Rock activity and inflammation within lesions of combined Pdcd10^+/−Trp53^−/− (solid circles) and Pdcd10^+/−Msh2^−/− (hollow circles) models treated by Rock inhibitors. (A) Rock inhibition did not affect the prevalence of lesion endothelial cells stained with phosphorylate myosin light chain (pMLC) compared with placebos. (B) The prevalence of lesion leukocytes stained with pMLC was decreased by 80% in mice treated with fasudil and was halved in those treated with atorvastatin compared with placebos. In contrast, simvastatin did not affect the prevalence of lesion leukocytes with Rock activity compared with placebos. (C) The total number of B lymphocytes per lesion was halved by simvastatin treatment, but unaffected by fasudil and atorvastatin, compared with placebos. (D) The total number of T lymphocytes per lesion was significantly decreased by fasudil, simvastatin and atorvastatin treatments compared with placebos.
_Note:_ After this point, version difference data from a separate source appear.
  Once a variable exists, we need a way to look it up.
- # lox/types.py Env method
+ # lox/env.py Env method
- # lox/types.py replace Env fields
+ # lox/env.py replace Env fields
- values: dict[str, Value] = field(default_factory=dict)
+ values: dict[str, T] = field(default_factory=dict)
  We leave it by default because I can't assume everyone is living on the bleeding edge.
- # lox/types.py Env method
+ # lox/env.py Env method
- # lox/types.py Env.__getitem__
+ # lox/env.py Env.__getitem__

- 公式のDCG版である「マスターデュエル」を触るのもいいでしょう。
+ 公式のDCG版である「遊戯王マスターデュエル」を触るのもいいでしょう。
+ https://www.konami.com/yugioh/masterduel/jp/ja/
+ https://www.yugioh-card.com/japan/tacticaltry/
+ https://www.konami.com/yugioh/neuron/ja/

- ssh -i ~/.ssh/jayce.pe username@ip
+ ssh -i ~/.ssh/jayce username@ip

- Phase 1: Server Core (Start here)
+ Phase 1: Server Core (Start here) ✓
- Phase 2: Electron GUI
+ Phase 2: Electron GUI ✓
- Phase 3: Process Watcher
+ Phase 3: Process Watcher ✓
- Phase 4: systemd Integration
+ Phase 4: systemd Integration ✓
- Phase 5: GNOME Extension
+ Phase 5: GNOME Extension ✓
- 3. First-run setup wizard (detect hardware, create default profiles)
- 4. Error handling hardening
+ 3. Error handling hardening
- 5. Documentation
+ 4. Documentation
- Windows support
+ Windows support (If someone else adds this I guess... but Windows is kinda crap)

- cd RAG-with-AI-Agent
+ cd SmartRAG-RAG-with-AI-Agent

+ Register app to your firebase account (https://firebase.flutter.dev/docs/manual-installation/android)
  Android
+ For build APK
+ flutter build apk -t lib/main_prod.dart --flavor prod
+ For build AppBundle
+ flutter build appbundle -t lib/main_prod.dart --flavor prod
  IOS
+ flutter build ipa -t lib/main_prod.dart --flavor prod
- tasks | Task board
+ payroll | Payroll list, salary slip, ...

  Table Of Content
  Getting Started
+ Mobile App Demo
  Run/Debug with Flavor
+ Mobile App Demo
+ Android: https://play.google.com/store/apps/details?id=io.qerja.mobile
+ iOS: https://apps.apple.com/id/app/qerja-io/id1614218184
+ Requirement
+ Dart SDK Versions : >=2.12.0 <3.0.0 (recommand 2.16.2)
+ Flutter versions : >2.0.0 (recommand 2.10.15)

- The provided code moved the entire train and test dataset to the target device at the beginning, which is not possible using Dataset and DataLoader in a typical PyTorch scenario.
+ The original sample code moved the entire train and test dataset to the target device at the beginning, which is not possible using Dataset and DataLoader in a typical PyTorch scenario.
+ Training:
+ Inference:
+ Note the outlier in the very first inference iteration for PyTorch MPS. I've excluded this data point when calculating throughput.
The number of lesions analyzed is designated by n, from 5 mice per group. The 2-sided Conover 2-sample test was used to assess for significant differences.

Figure 4.

Attrition in combined Pdcd10^+/−Trp53^−/− and Pdcd10^+/−Msh2^−/− models. Kaplan-Meier plots show no significant effect of fasudil (n=9), simvastatin (n=13) or atorvastatin (n=17) treatment on survival compared with placebos (n=20) from weaning to the earliest age for the end of treatment (100 days of age). Although end of treatment ranged between 100 and 126 days of age, we compared survival curves up to 100 days, as all mice in the placebo and treatment groups were electively euthanized per intention to treat after at least 100 days. All animal attritions are reported and compared in Table IV in the online-only Data Supplement. There were neither overall significant differences (P=0.467), nor any individual significant differences between Rock inhibitor treatment and placebo groups (all P>0.24). When the entire 26-day range for ages of end of treatment were included in the analysis, there were neither overall significant differences (P=0.259), nor any individual significant differences between Rock inhibitor treatment and placebo groups (all P>0.10). The log-rank (Mantel-Cox) test was used to assess for significant differences.